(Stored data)
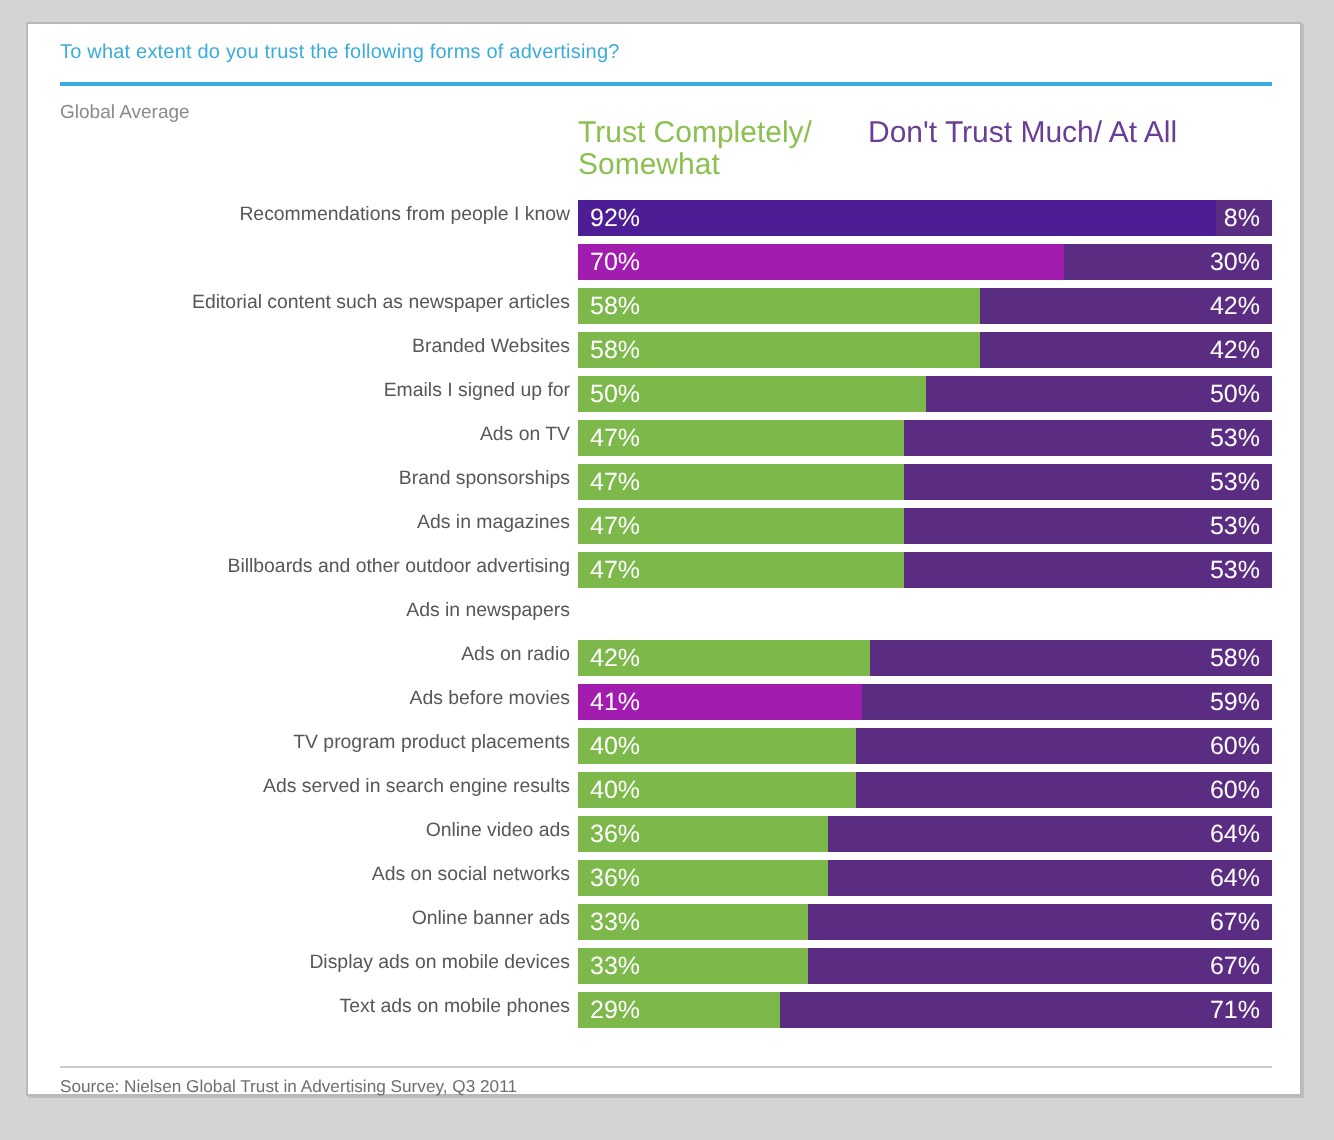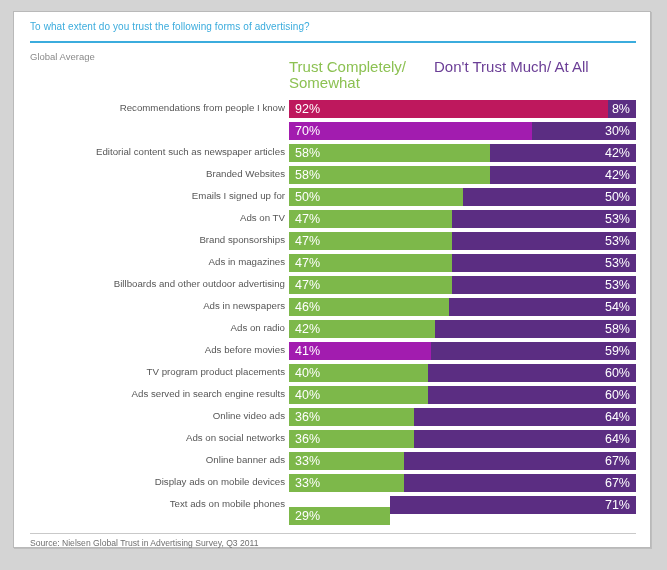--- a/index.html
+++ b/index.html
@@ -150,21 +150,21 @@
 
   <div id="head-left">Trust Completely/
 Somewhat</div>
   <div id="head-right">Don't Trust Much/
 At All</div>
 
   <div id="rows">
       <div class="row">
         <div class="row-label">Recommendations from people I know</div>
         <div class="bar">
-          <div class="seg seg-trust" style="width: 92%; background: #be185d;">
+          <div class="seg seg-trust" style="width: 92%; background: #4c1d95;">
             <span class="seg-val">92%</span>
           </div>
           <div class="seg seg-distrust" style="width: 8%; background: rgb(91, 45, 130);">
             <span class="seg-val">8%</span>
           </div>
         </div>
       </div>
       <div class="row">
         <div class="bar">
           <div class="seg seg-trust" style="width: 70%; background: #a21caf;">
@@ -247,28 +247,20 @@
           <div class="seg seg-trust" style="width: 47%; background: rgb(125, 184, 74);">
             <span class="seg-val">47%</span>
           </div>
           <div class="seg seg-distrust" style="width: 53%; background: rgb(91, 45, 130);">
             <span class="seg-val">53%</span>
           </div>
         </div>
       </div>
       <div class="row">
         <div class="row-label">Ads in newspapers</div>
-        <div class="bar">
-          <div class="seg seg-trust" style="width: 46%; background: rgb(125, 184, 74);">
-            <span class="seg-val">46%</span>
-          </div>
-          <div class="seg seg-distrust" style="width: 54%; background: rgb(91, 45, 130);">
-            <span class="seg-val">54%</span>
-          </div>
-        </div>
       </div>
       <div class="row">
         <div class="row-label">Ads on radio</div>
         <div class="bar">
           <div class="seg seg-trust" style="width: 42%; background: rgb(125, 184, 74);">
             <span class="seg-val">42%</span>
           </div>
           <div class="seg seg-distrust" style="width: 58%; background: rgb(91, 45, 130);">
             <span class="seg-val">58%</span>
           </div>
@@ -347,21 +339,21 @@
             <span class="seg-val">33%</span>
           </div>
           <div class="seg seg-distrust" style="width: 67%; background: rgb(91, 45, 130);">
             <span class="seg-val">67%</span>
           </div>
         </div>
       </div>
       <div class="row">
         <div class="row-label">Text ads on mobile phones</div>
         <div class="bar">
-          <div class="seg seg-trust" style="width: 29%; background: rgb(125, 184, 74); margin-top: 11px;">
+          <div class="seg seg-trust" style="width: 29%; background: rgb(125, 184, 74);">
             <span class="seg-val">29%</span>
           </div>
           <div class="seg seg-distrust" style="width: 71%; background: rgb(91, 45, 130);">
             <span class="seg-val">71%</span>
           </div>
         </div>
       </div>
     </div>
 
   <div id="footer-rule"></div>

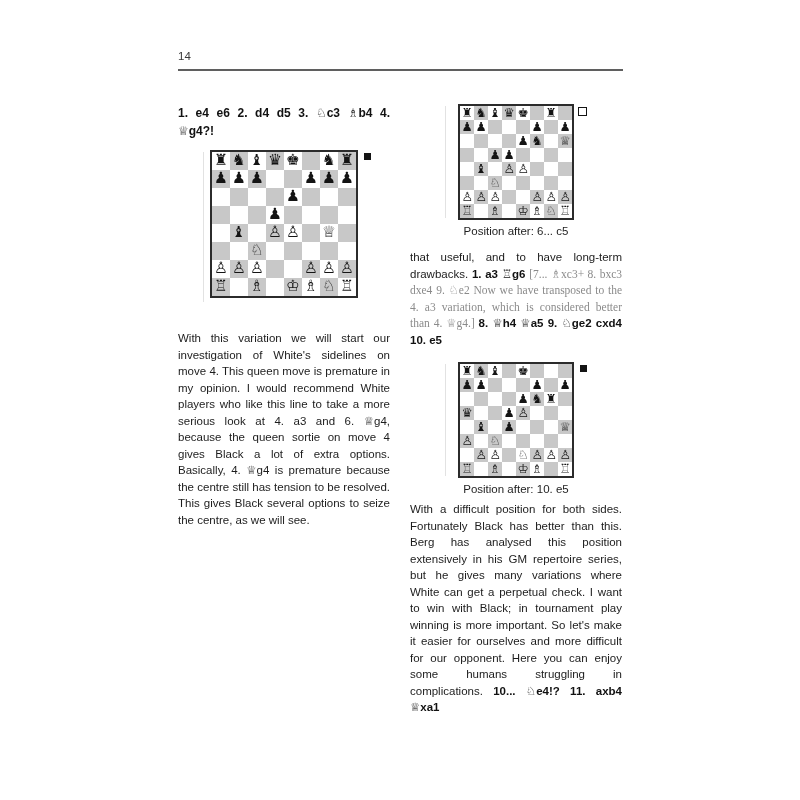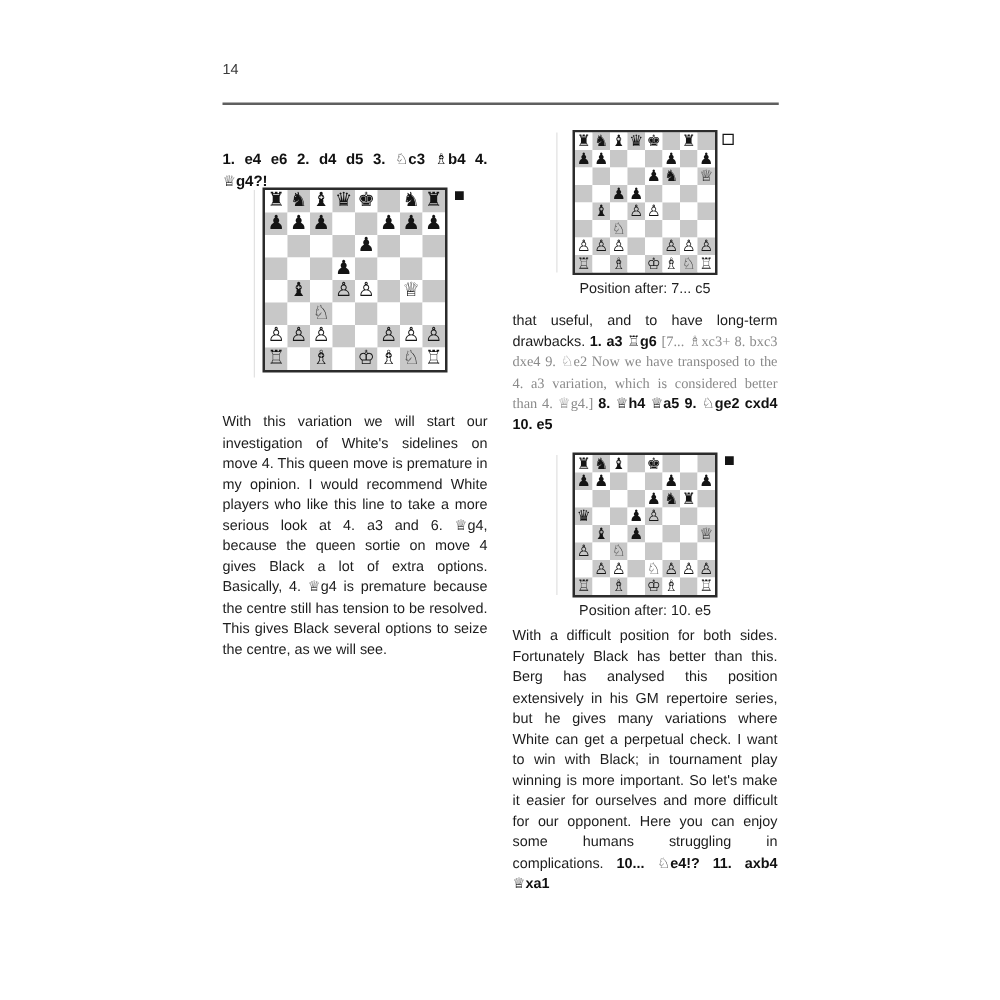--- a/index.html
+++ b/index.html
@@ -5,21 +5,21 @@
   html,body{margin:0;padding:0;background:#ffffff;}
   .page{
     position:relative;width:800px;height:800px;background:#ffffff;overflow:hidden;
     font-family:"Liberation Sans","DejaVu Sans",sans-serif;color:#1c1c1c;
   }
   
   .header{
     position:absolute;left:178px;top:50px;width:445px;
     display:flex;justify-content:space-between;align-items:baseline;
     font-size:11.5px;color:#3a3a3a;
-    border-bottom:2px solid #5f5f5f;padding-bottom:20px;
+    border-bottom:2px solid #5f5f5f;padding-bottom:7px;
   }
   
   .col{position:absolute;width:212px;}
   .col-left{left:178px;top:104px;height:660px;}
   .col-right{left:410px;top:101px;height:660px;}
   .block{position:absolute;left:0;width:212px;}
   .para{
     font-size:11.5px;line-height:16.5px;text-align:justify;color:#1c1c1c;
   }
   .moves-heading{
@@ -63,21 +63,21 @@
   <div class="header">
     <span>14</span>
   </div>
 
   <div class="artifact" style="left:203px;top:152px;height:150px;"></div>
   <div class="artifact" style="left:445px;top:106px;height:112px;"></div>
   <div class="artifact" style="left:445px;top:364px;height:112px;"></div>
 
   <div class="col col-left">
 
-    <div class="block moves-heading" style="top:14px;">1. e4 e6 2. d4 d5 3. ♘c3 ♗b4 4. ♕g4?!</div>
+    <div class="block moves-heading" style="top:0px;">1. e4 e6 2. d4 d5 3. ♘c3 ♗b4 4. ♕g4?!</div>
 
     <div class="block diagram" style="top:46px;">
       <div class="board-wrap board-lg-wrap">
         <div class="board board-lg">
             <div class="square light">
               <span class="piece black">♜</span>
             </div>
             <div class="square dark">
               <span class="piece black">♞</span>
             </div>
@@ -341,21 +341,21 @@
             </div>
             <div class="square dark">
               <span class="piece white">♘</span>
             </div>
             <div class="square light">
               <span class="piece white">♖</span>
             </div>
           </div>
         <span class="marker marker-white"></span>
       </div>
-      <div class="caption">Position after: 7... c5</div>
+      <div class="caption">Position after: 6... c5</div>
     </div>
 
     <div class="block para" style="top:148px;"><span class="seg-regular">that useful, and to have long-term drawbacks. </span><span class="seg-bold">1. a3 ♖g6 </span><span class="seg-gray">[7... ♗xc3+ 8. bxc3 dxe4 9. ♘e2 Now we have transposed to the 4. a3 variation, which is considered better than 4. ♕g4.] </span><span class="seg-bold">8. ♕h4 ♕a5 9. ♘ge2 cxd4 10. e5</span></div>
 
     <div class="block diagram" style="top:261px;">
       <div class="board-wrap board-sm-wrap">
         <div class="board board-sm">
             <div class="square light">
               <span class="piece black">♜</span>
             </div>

Task prompt: The records above must be retyped exactly. Please omit the pictures.

Answer to the exercise:
--- a/index.html
+++ b/index.html
@@ -150,21 +150,21 @@
 
   <div id="head-left">Trust Completely/
 Somewhat</div>
   <div id="head-right">Don't Trust Much/
 At All</div>
 
   <div id="rows">
       <div class="row">
         <div class="row-label">Recommendations from people I know</div>
         <div class="bar">
-          <div class="seg seg-trust" style="width: 92%; background: #be185d;">
+          <div class="seg seg-trust" style="width: 92%; background: #4c1d95;">
             <span class="seg-val">92%</span>
           </div>
           <div class="seg seg-distrust" style="width: 8%; background: rgb(91, 45, 130);">
             <span class="seg-val">8%</span>
           </div>
         </div>
       </div>
       <div class="row">
         <div class="bar">
           <div class="seg seg-trust" style="width: 70%; background: #a21caf;">
@@ -247,28 +247,20 @@
           <div class="seg seg-trust" style="width: 47%; background: rgb(125, 184, 74);">
             <span class="seg-val">47%</span>
           </div>
           <div class="seg seg-distrust" style="width: 53%; background: rgb(91, 45, 130);">
             <span class="seg-val">53%</span>
           </div>
         </div>
       </div>
       <div class="row">
         <div class="row-label">Ads in newspapers</div>
-        <div class="bar">
-          <div class="seg seg-trust" style="width: 46%; background: rgb(125, 184, 74);">
-            <span class="seg-val">46%</span>
-          </div>
-          <div class="seg seg-distrust" style="width: 54%; background: rgb(91, 45, 130);">
-            <span class="seg-val">54%</span>
-          </div>
-        </div>
       </div>
       <div class="row">
         <div class="row-label">Ads on radio</div>
         <div class="bar">
           <div class="seg seg-trust" style="width: 42%; background: rgb(125, 184, 74);">
             <span class="seg-val">42%</span>
           </div>
           <div class="seg seg-distrust" style="width: 58%; background: rgb(91, 45, 130);">
             <span class="seg-val">58%</span>
           </div>
@@ -347,21 +339,21 @@
             <span class="seg-val">33%</span>
           </div>
           <div class="seg seg-distrust" style="width: 67%; background: rgb(91, 45, 130);">
             <span class="seg-val">67%</span>
           </div>
         </div>
       </div>
       <div class="row">
         <div class="row-label">Text ads on mobile phones</div>
         <div class="bar">
-          <div class="seg seg-trust" style="width: 29%; background: rgb(125, 184, 74); margin-top: 11px;">
+          <div class="seg seg-trust" style="width: 29%; background: rgb(125, 184, 74);">
             <span class="seg-val">29%</span>
           </div>
           <div class="seg seg-distrust" style="width: 71%; background: rgb(91, 45, 130);">
             <span class="seg-val">71%</span>
           </div>
         </div>
       </div>
     </div>
 
   <div id="footer-rule"></div>

--- a/index.html
+++ b/index.html
@@ -5,21 +5,21 @@
   html,body{margin:0;padding:0;background:#ffffff;}
   .page{
     position:relative;width:800px;height:800px;background:#ffffff;overflow:hidden;
     font-family:"Liberation Sans","DejaVu Sans",sans-serif;color:#1c1c1c;
   }
   
   .header{
     position:absolute;left:178px;top:50px;width:445px;
     display:flex;justify-content:space-between;align-items:baseline;
     font-size:11.5px;color:#3a3a3a;
-    border-bottom:2px solid #5f5f5f;padding-bottom:20px;
+    border-bottom:2px solid #5f5f5f;padding-bottom:7px;
   }
   
   .col{position:absolute;width:212px;}
   .col-left{left:178px;top:104px;height:660px;}
   .col-right{left:410px;top:101px;height:660px;}
   .block{position:absolute;left:0;width:212px;}
   .para{
     font-size:11.5px;line-height:16.5px;text-align:justify;color:#1c1c1c;
   }
   .moves-heading{
@@ -63,21 +63,21 @@
   <div class="header">
     <span>14</span>
   </div>
 
   <div class="artifact" style="left:203px;top:152px;height:150px;"></div>
   <div class="artifact" style="left:445px;top:106px;height:112px;"></div>
   <div class="artifact" style="left:445px;top:364px;height:112px;"></div>
 
   <div class="col col-left">
 
-    <div class="block moves-heading" style="top:14px;">1. e4 e6 2. d4 d5 3. ♘c3 ♗b4 4. ♕g4?!</div>
+    <div class="block moves-heading" style="top:0px;">1. e4 e6 2. d4 d5 3. ♘c3 ♗b4 4. ♕g4?!</div>
 
     <div class="block diagram" style="top:46px;">
       <div class="board-wrap board-lg-wrap">
         <div class="board board-lg">
             <div class="square light">
               <span class="piece black">♜</span>
             </div>
             <div class="square dark">
               <span class="piece black">♞</span>
             </div>
@@ -341,21 +341,21 @@
             </div>
             <div class="square dark">
               <span class="piece white">♘</span>
             </div>
             <div class="square light">
               <span class="piece white">♖</span>
             </div>
           </div>
         <span class="marker marker-white"></span>
       </div>
-      <div class="caption">Position after: 7... c5</div>
+      <div class="caption">Position after: 6... c5</div>
     </div>
 
     <div class="block para" style="top:148px;"><span class="seg-regular">that useful, and to have long-term drawbacks. </span><span class="seg-bold">1. a3 ♖g6 </span><span class="seg-gray">[7... ♗xc3+ 8. bxc3 dxe4 9. ♘e2 Now we have transposed to the 4. a3 variation, which is considered better than 4. ♕g4.] </span><span class="seg-bold">8. ♕h4 ♕a5 9. ♘ge2 cxd4 10. e5</span></div>
 
     <div class="block diagram" style="top:261px;">
       <div class="board-wrap board-sm-wrap">
         <div class="board board-sm">
             <div class="square light">
               <span class="piece black">♜</span>
             </div>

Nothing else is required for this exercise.